A fresh survey has revealed that about 98 per cent of pupils in basic schools of Ghana can neither read nor understand English or any Ghanaian language effectively.
According to the latest National Education Assessment report, only two per cent of the basic school pupils sampled in the nationwide survey are able to read fluently with understanding.
The survey carried out between July 9-11 2013, revealed that 44% of the 19,458 pupils could read without understanding what they read whiles only four per cent were able to read with some understanding.
The biennial survey was carried out in 550 public and private schools across the country in 170 districts.
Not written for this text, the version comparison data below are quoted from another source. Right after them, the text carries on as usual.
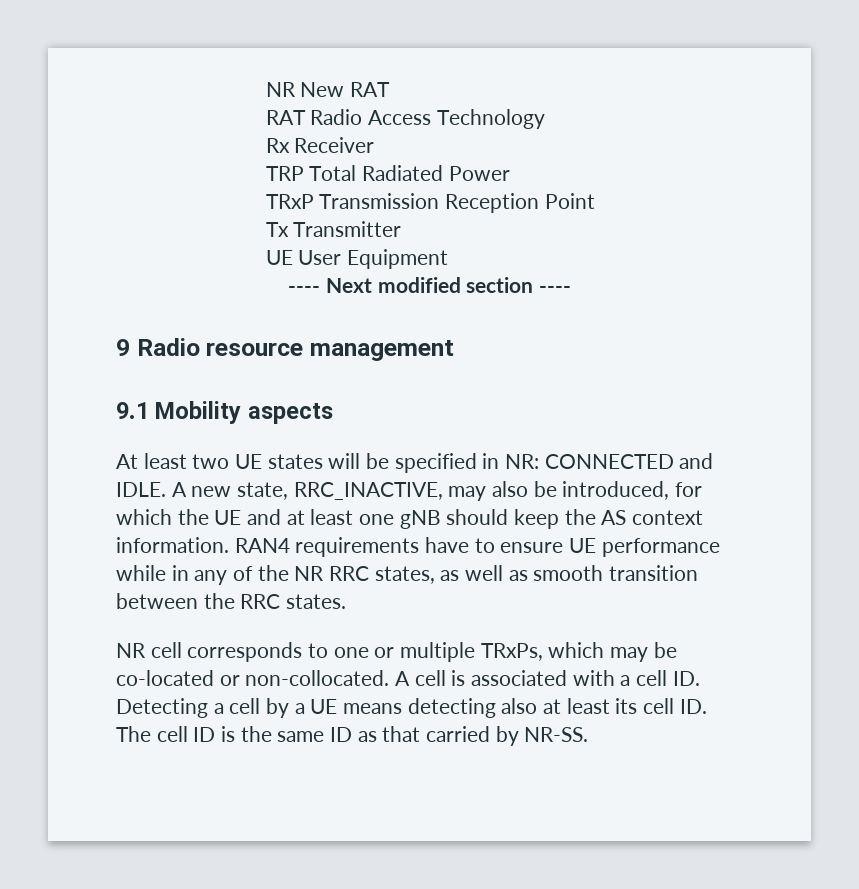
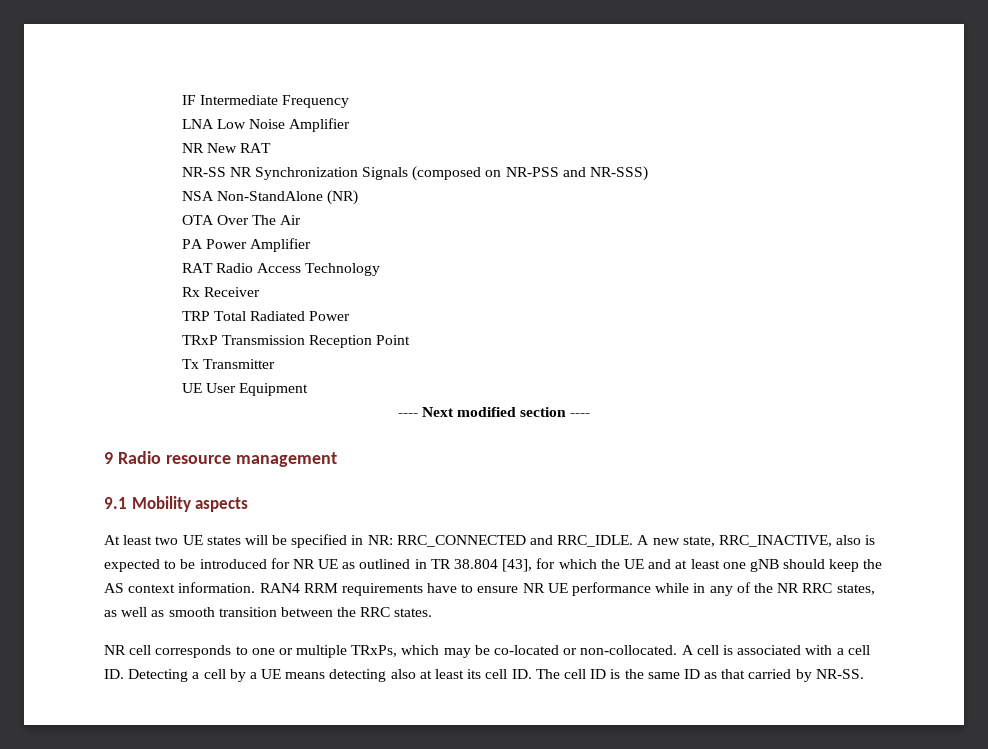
+ IF Intermediate Frequency
+ LNA Low Noise Amplifier
  NR New RAT
+ NR-SS NR Synchronization Signals (composed on NR-PSS and NR-SSS)
+ NSA Non-StandAlone (NR)
+ OTA Over The Air
+ PA Power Amplifier
- At least two UE states will be specified in NR: CONNECTED and IDLE.
+ At least two UE states will be specified in NR: RRC_CONNECTED and RRC_IDLE.
- A new state, RRC_INACTIVE, may also be introduced, for which the UE and at least one gNB should keep the AS context information.
+ A new state, RRC_INACTIVE, also is expected to be introduced for NR UE as outlined in TR 38.804 [43], for which the UE and at least one gNB should keep the AS context information.
- RAN4 requirements have to ensure UE performance while in any of the NR RRC states, as well as smooth transition between the RRC states.
+ RAN4 RRM requirements have to ensure NR UE performance while in any of the NR RRC states, as well as smooth transition between the RRC states.

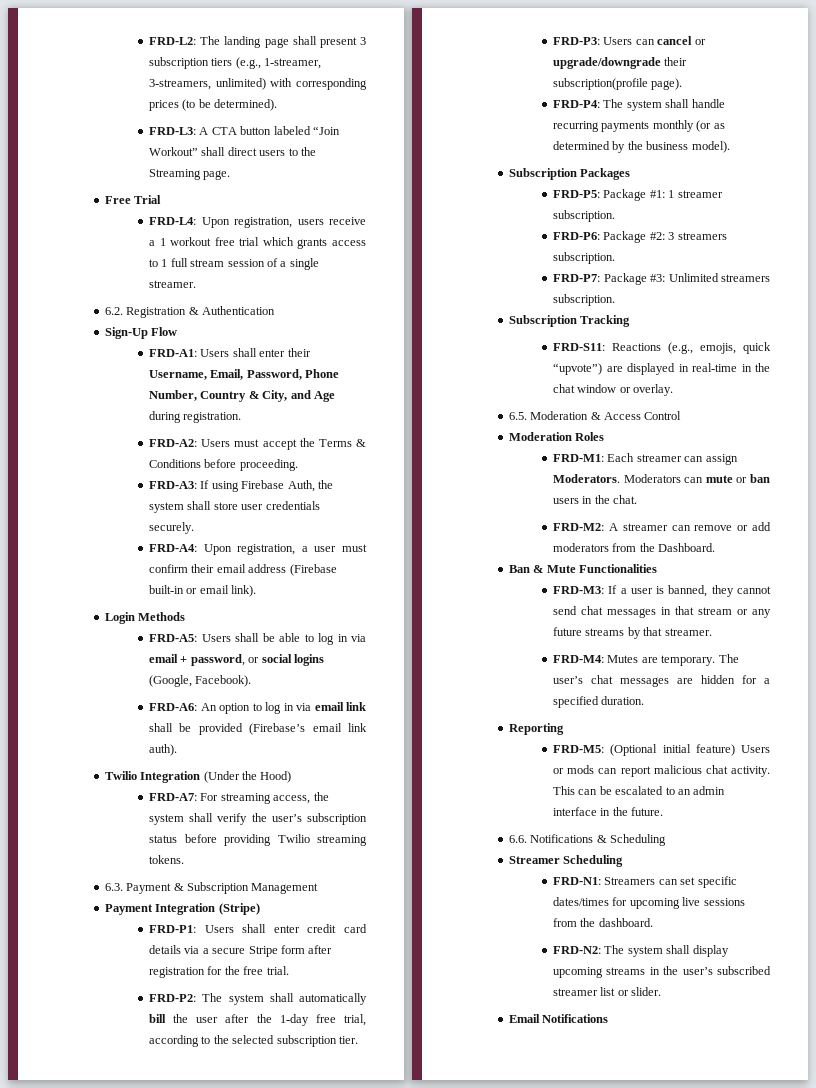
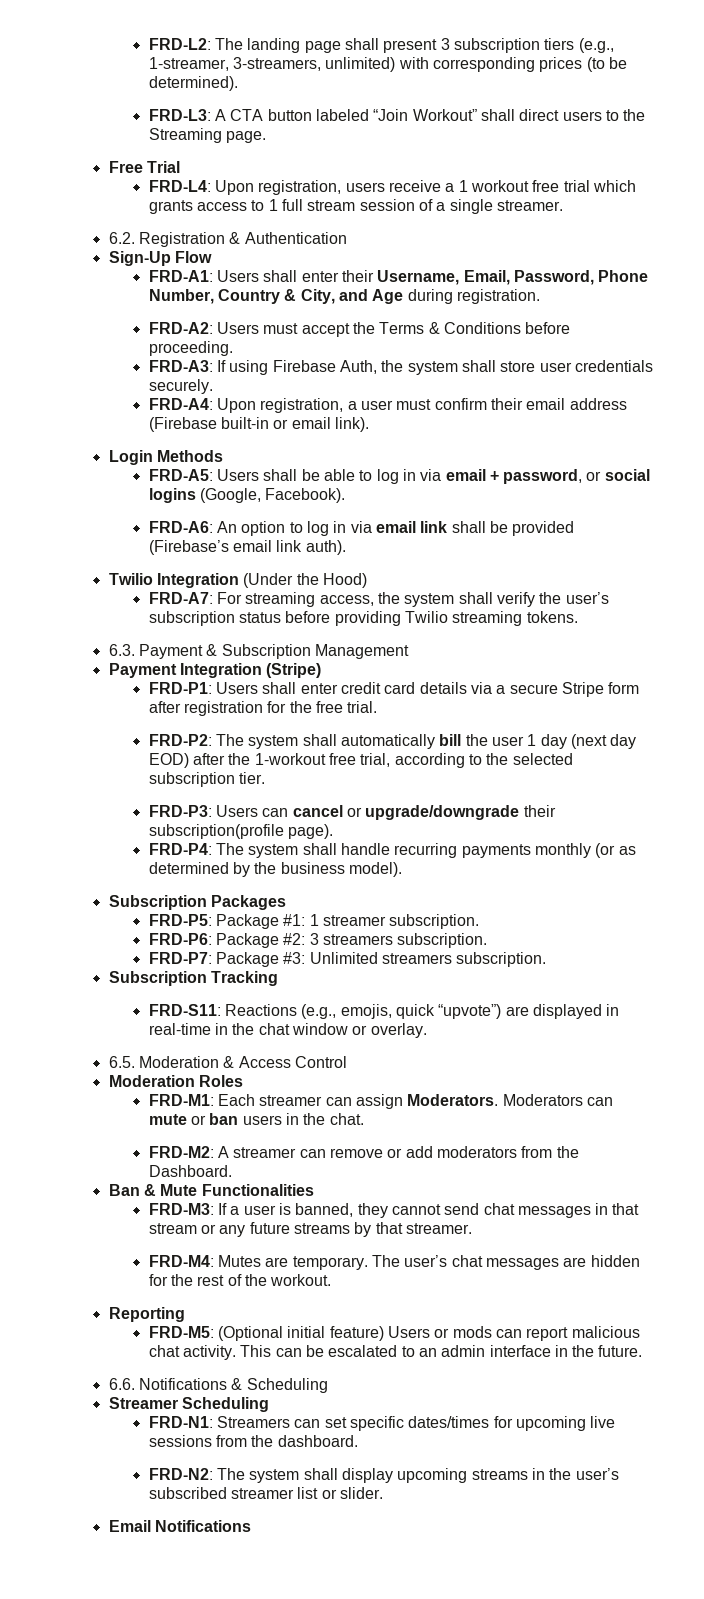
- FRD-P2: The system shall automatically bill the user after the 1-day free trial, according to the selected subscription tier.
+ FRD-P2: The system shall automatically bill the user 1 day (next day EOD) after the 1-workout free trial, according to the selected subscription tier.
- The user’s chat messages are hidden for a specified duration.
+ The user’s chat messages are hidden for the rest of the workout.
The disturbing findings come on the heels of the West Africa Senior Secondary School Certificate Examination (WASSCE) results, which registered over 50 per cent failure in 2014.
The immediate past president of the Ghana Book Publishers Association, Eliot Agyare, in an interview with Accra-based Citi FM said the only way the menace can be nip in the bud is to “start a campaign that will emphasise on reading” besides the mainstream curriculum.
“Reading is a learned habit and a habit is something that lives with you. So if you don’t learn and develop the habit it won’t become a part of you,” Agyare stated. “One of the things we realised is that reading has not been developed as a habit for majority of our children.”
He added: “As long as children in the schools don’t have books that they will enjoy reading, we can’t assume that they will become readers at the end of the day. Once children don’t have books that they will enjoy reading you don’t expect them to read.
“It will be a fallacy to think that all teachers are adequately resourced to teach reading in the schools.”